Here are Mr. and Mrs. Roodveldt, I presume, cradling a baby in a white dress, behind a table with a cake on it. A birthday. Here’s one from a few years earlier: Mrs. Roodveldt’s bridal portrait, her eyes lowered, a lace veil covering her hair and a small bouquet of lilacs in her hands.

The photographs skip back and forth in years, and the family marches across the kitchen table unstuck from time, beaming at me from their happiest moments. Parties. Holidays. A new apartment, a new baby, a different one from the first time.

And here is one with two teenage girls with their arms around each other. The girl on the left has dark curly hair, a faint birthmark on her chin, and long, lush eyelashes. Her eyes—which I’ve only really seen closed, on Mr. Kreuk’s table—are large and expressive.

The girl on the right is slightly taller, also with dark hair, her mouth open in laughter. She’s wearing a paper birthday crown. I’ve never seen her before.

With shaking hands, I turn the picture over: Amalia and Mirjam at Mirjam’s 14th birthday.





There are so many things I wish I could forget. The hard parts.
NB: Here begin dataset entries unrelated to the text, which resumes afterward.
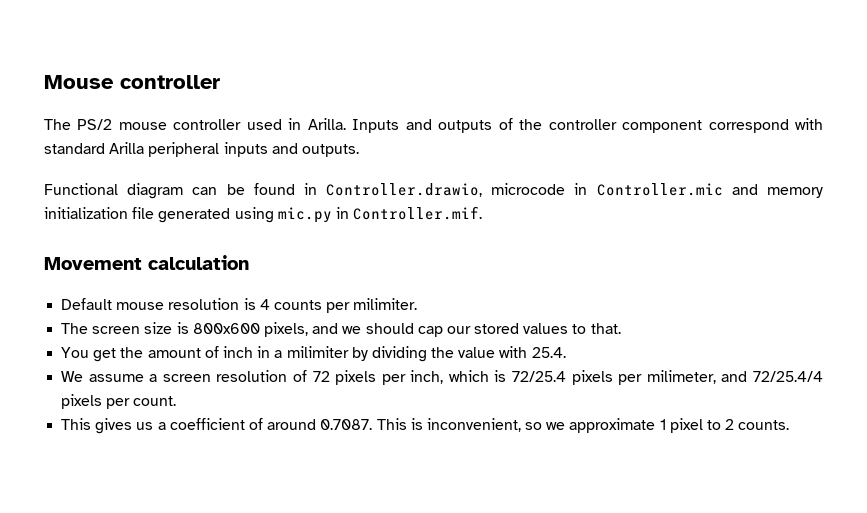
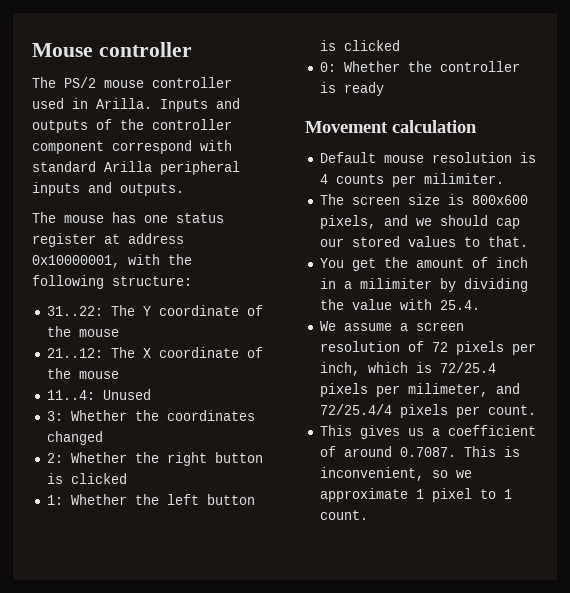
- Functional diagram can be found in Controller.drawio, microcode in Controller.mic and memory initialization file generated using mic.py in Controller.mif.
+ The mouse has one status register at address 0x10000001, with the following structure:
+ 31..22: The Y coordinate of the mouse
+ 21..12: The X coordinate of the mouse
+ 11..4: Unused
+ 3: Whether the coordinates changed
+ 2: Whether the right button is clicked
+ 1: Whether the left button is clicked
+ 0: Whether the controller is ready
- This gives us a coefficient of around 0.7087. This is inconvenient, so we approximate 1 pixel to 2 counts.
+ This gives us a coefficient of around 0.7087. This is inconvenient, so we approximate 1 pixel to 1 count.

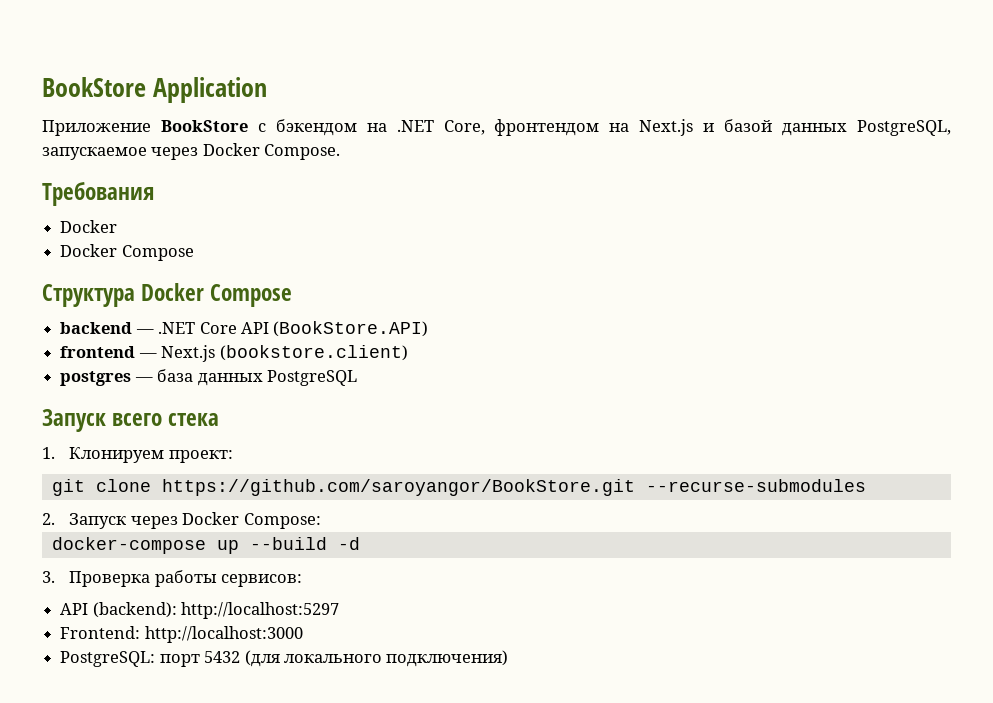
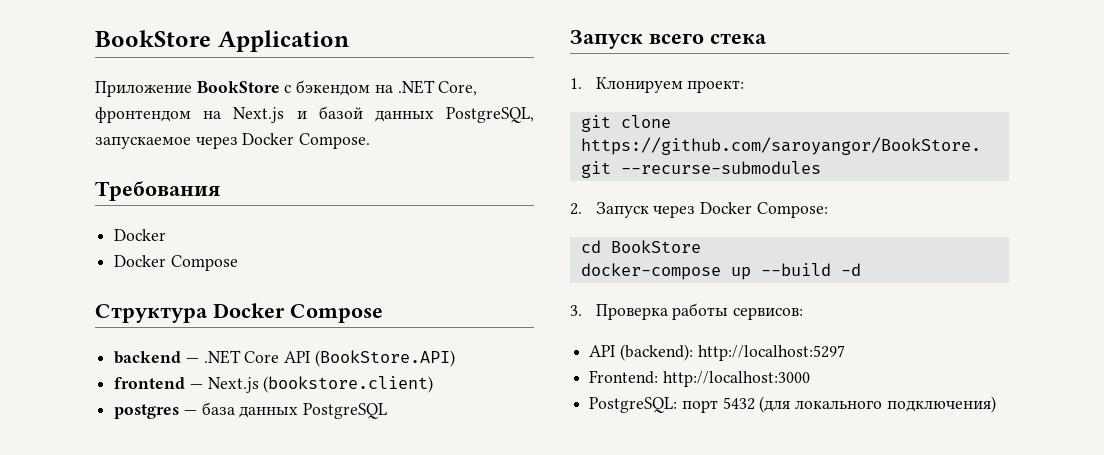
+ cd BookStore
The nasty injuries, beneath the scarred skin, the things I’d like to disappear by ignoring.




The last time I saw Elsbeth, before I sneaked into her house:

It was a few months after the day in my bedroom when I told her I wished Rolf were dead instead of Bas.

She came to my house again. She had two wedding invitations, one for me and one for my parents. She awkwardly accepted tea from my mother and answered questions about her dress and the flowers at the church. When my mother left us alone “so we could catch up,” Elsbeth turned to me.